Atas simultâneas de registros de preço, com preços distintos para o mesmo produto, já são uma prática aceita pelos órgão de controle como medida de cautela e segurança para garantir o fluxo permanente de abastecimento em instituições de funcionamento contínuo – como hospitais –, quando um fornecedor deixa de entregar ou atrasa o abastecimento; ou, quando o produto não atende as especificações do edital; ou, quando se testa novos ou diferentes produtos de melhor desempenho.
A solução para a temática da intercambialidade automática do medicamento biológico, no que diz respeito aos pacientes que já utilizam um medicamento biológico – comparador e cópia – é simples e está nas mãos do gestor público. Consiste no registro de atas simultâneas de preço para os casos em que há, no mercado, a comercialização de cópias de medicamentos biológicos, sem que se tenha os devidos estudos clínicos de comparabilidade e comprovação de mesma eficácia e segurança entre os semelhantes produtos.
Ao estabelecer a simultaneidade de atas o gestor público também permite a competitividade da compra. Isso porque garante a segurança da saúde dos pacientes que estejam com tratamento em curso e, ao mesmo tempo, abre a possibilidade para pacientes que ainda iniciarão um tratamento utilizarem outro produto eventualmente menos custoso para a administração.
Ainda, permitirá a comparação de adesão ao tratamento entre produtos e, se desejar, mediante procedimentos clínicos, protocolos médicos e processos internos claros e bem definidos, poderá iniciar a intercambialidade entre os produtos. Com isso, mitigará o risco de custos indiretos ao SUS em razão de eventuais efeitos adversos e de não aderência do paciente na troca automática entre produtos.
Tal sistemática e boa prática é solução, também, para as hipóteses em que o gestor público tem de executar uma compra emergencial, originária de ordem judicial extraída de prescrições médicas de biológicos para atendimento de determinados tratamentos, sendo vários deles já em curso.

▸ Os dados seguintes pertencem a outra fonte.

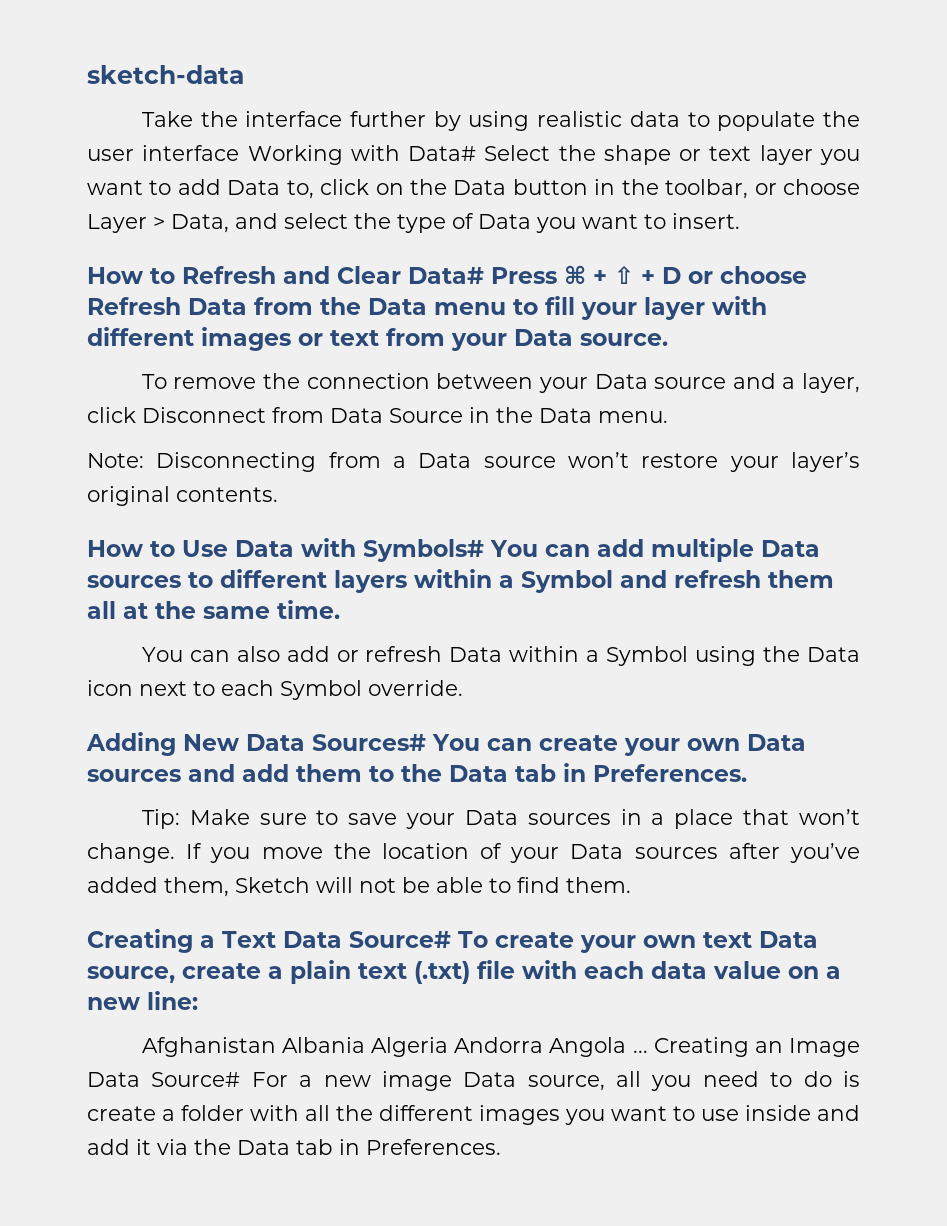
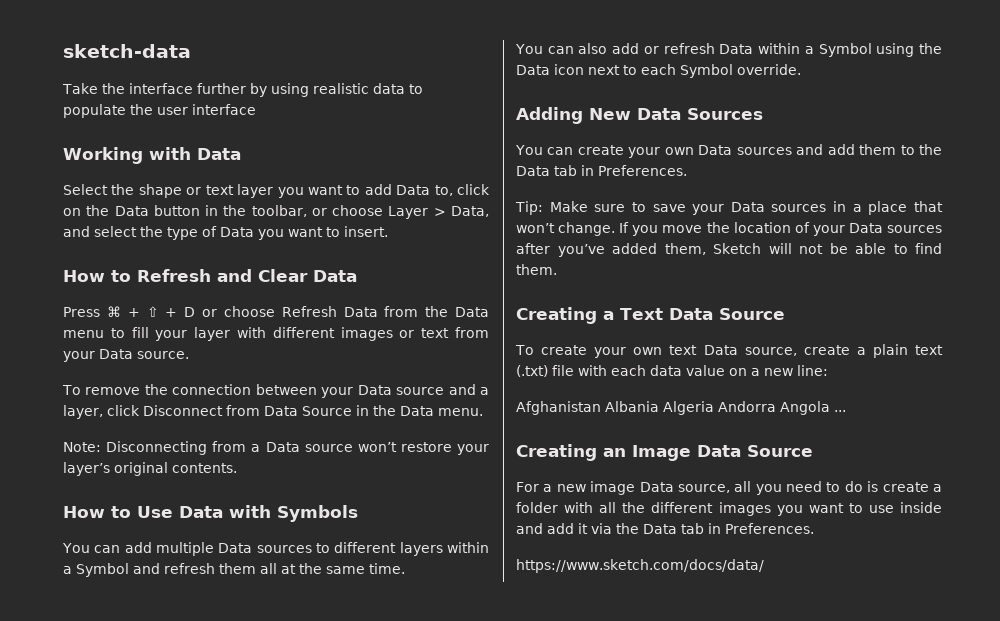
- Take the interface further by using realistic data to populate the user interface Working with Data# Select the shape or text layer you want to add Data to, click on the Data button in the toolbar, or choose Layer > Data, and select the type of Data you want to insert.
+ Take the interface further by using realistic data to populate the user interface
+ Working with Data
+ Select the shape or text layer you want to add Data to, click on the Data button in the toolbar, or choose Layer > Data, and select the type of Data you want to insert.
- How to Refresh and Clear Data# Press ⌘ + ⇧ + D or choose Refresh Data from the Data menu to fill your layer with different images or text from your Data source.
+ How to Refresh and Clear Data
+ Press ⌘ + ⇧ + D or choose Refresh Data from the Data menu to fill your layer with different images or text from your Data source.
- How to Use Data with Symbols# You can add multiple Data sources to different layers within a Symbol and refresh them all at the same time.
+ How to Use Data with Symbols
+ You can add multiple Data sources to different layers within a Symbol and refresh them all at the same time.
- Adding New Data Sources# You can create your own Data sources and add them to the Data tab in Preferences.
+ Adding New Data Sources
+ You can create your own Data sources and add them to the Data tab in Preferences.
- Creating a Text Data Source# To create your own text Data source, create a plain text (.txt) file with each data value on a new line:
+ Creating a Text Data Source
+ To create your own text Data source, create a plain text (.txt) file with each data value on a new line:
- Afghanistan Albania Algeria Andorra Angola ... Creating an Image Data Source# For a new image Data source, all you need to do is create a folder with all the different images you want to use inside and add it via the Data tab in Preferences.
+ Afghanistan Albania Algeria Andorra Angola ...
+ Creating an Image Data Source
+ For a new image Data source, all you need to do is create a folder with all the different images you want to use inside and add it via the Data tab in Preferences.
+ https://www.sketch.com/docs/data/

Ou seja, essa boa prática eliminaria custos adicionais de transação com processos licitatórios emergenciais. Ainda, mitigaria eventuais riscos de descumprimento de ordem judicial e permitiria um melhor planejamento orçamentário na compra de medicamentos biológicos.
Adotando um conjunto de boas práticas – devida identificação e especificação técnica do medicamento biológico em edital e o registro de atas simultâneas de preços – o gestor público sai da abstração dos normativos de intercambialidade entre biológicos no Brasil e entra na realidade da preservação da saúde e da vida da população. Cumpre os normativos e age de forma legal e ética. Permite um melhor planejamento orçamentário e, ainda, auxilia no debate para a criação de uma adequada Política Nacional de Medicamentos Biológicos para o sistema público de saúde brasileiro.